Re: Locale implementation questions

From: Martijn van Oosterhout <kleptog(at)svana(dot)org>
To: Tatsuo Ishii <t-ishii(at)sra(dot)co(dot)jp>
Cc: tgl(at)sss(dot)pgh(dot)pa(dot)us, gsstark(at)mit(dot)edu, pgsql-hackers(at)postgresql(dot)org
Subject: Re: Locale implementation questions
Date: 2005-09-04 15:01:13
Message-ID: 20050904150055.GB21198@svana.org
Views: Raw Message | Whole Thread | Download mbox | Resend email
Thread:
Lists: pgsql-hackers

On Sun, Sep 04, 2005 at 10:25:36PM +0900, Tatsuo Ishii wrote:
> > 3. Compiled locale files are large. One UTF-8 locale datafile can
> > exceed a megabyte. Do we want the option of disabling it for small
> > systems?
>
> To avoid the problem, you could dynmically load the compiled
> tables. The charset conversion tables are handled similar way.
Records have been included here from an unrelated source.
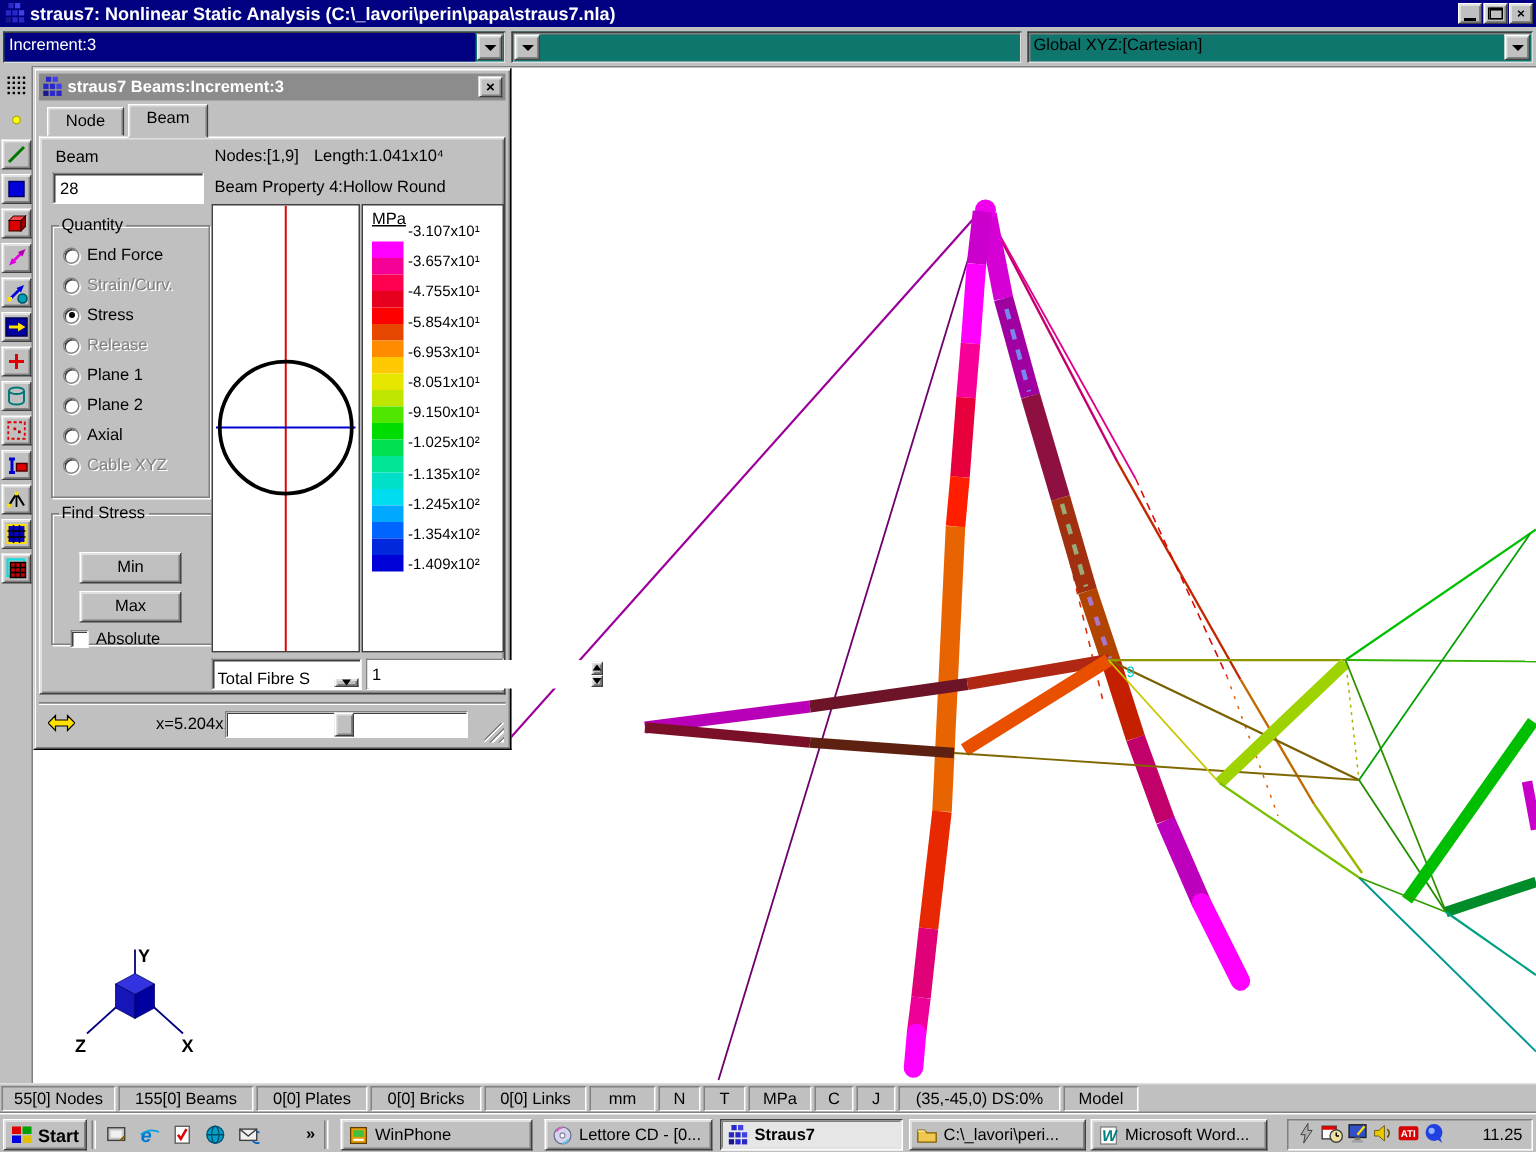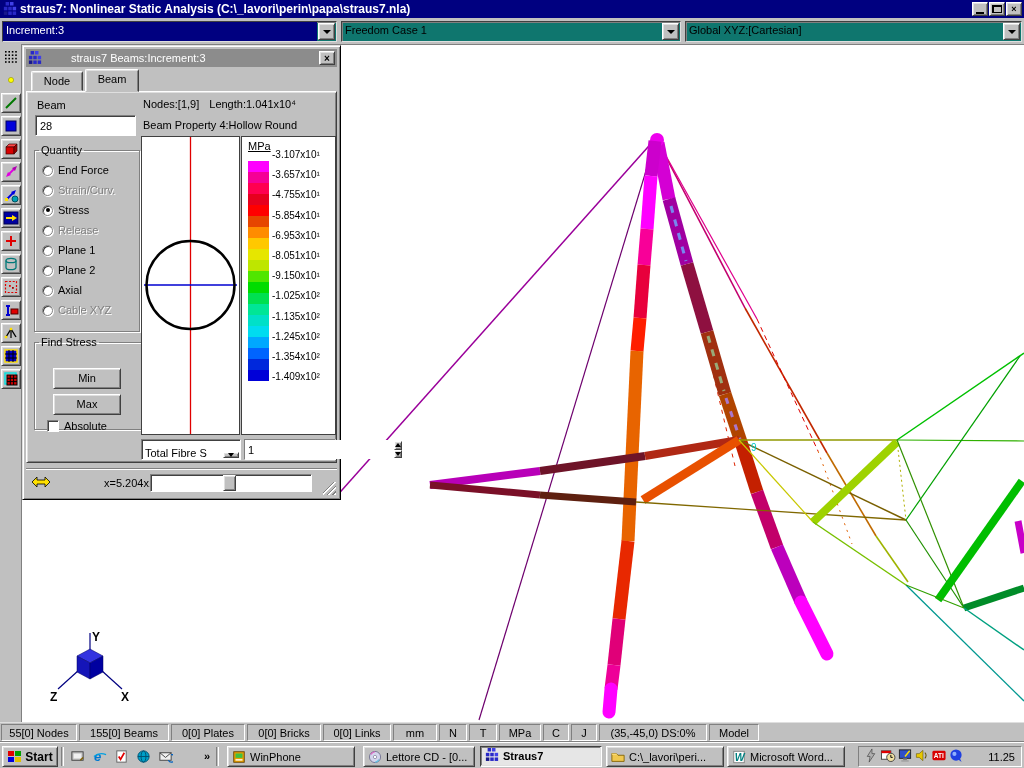"Freedom Case 1" span.val { html: <span>Freedom Case 1</span> -> none }
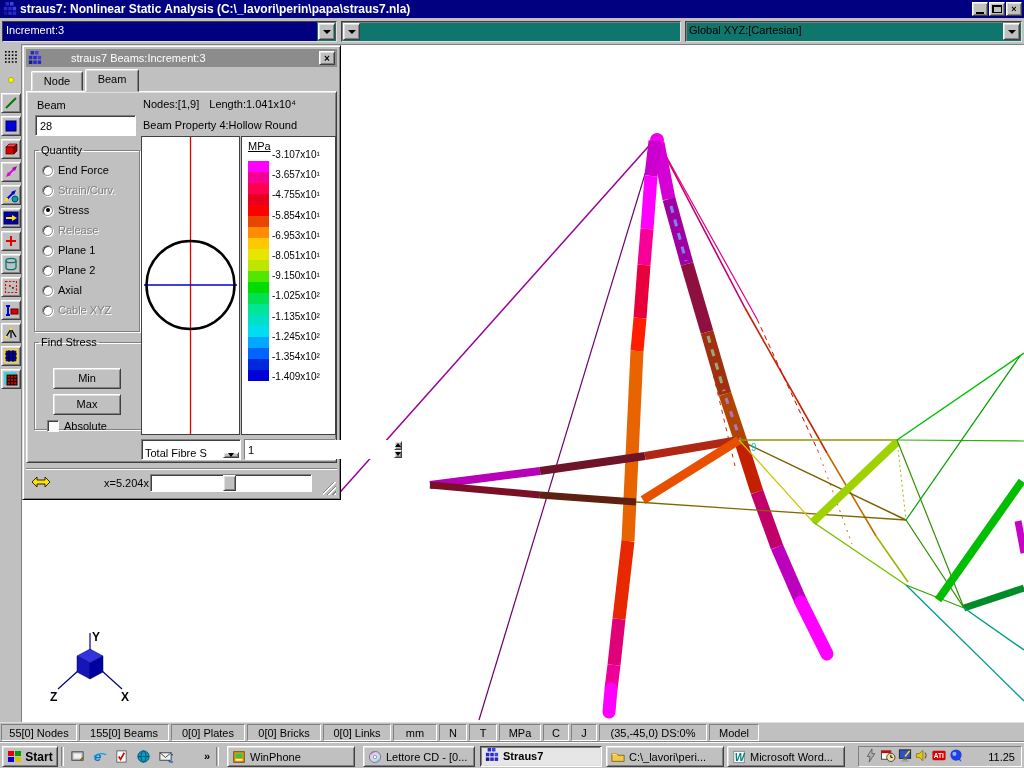"straus7 Beams:Increment:3" #pal-title .ptext { font-weight: normal -> bold; margin-left: 26px -> none }
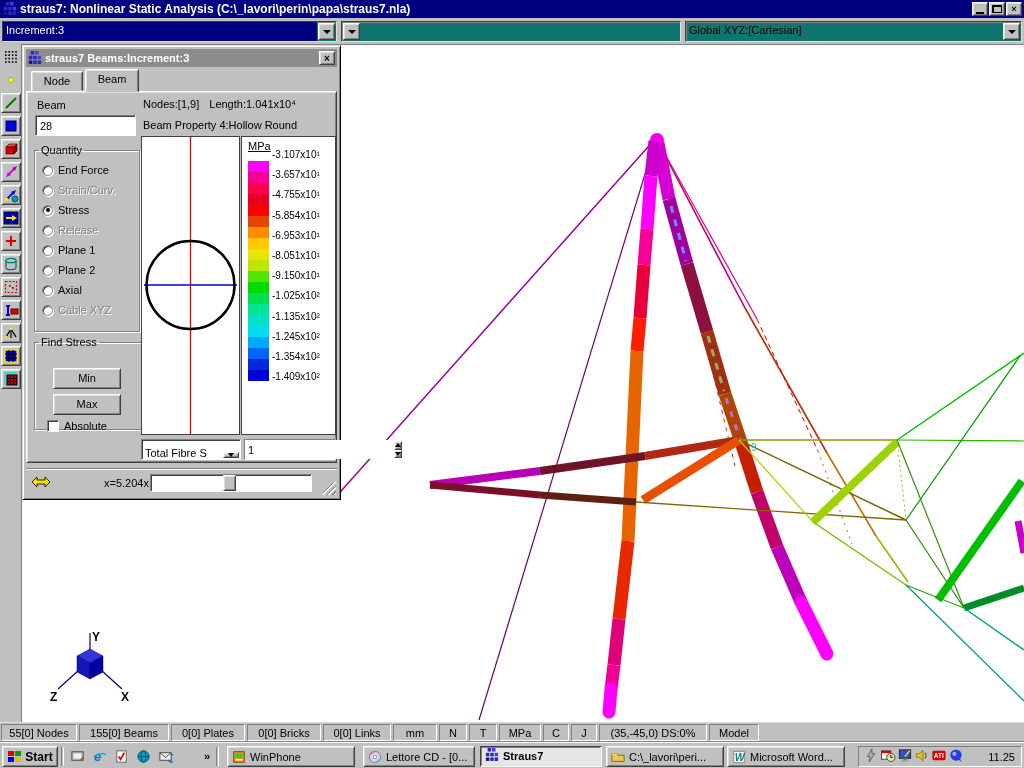"Straus7" .task.active { align-items: flex-end -> none }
That's not the point, ofcourse they are loaded dynamically. The
question is, when do we create the files in the first place. There are
48*15 = 750 combinations which would amount to tens of megabytes of
essentially useless data. *When* you create the files is an important
question. Compile time is out.

Charset conversion is completely different, there just arn't that many
combinations.

> Also I think it's important to allow user defined collate data. To
> implement the CREATE COLLATE syntax, we need to have that capability
> anyway.

Most OS's allow you to create collate data yourself anyway, why do we
need to implement this too?

> To be honest, I don't understand why we have to rely on (often broken)
> system locales. I don't think building our own locale data is too
> hard, and once we make up it, the maintenace cost will be very small
> since it should not be changed regularly. Moreover we could enjoy the
> benefit that PostgreSQL handles collations in a corret manner on any
> platform which PostgreSQL supports.

You say building our own locale data is not hard. I disagree, it's a
waste of time we can do without. Unless you know the language yourself
you cannot check changes made by anybody else. If there's an error in
locale ordering, take it up with your OS distributor.

I also think we open ourselves to questions like:

1. My locale is supported by the system but not by PostgreSQL, why?
2. My locale was supported last release but not this one, why?
3. Why does PostgreSQL sort differently from 'sort' or any other app on
my system?

> Right. We Japanese (and probably Chinese too) have been bugged by the
> broken mutibyte locales for long time. Using C locale help us to a
> certain extent, but for Unicode we need correct locale data, othewise
> the sorted data will be completely chaos.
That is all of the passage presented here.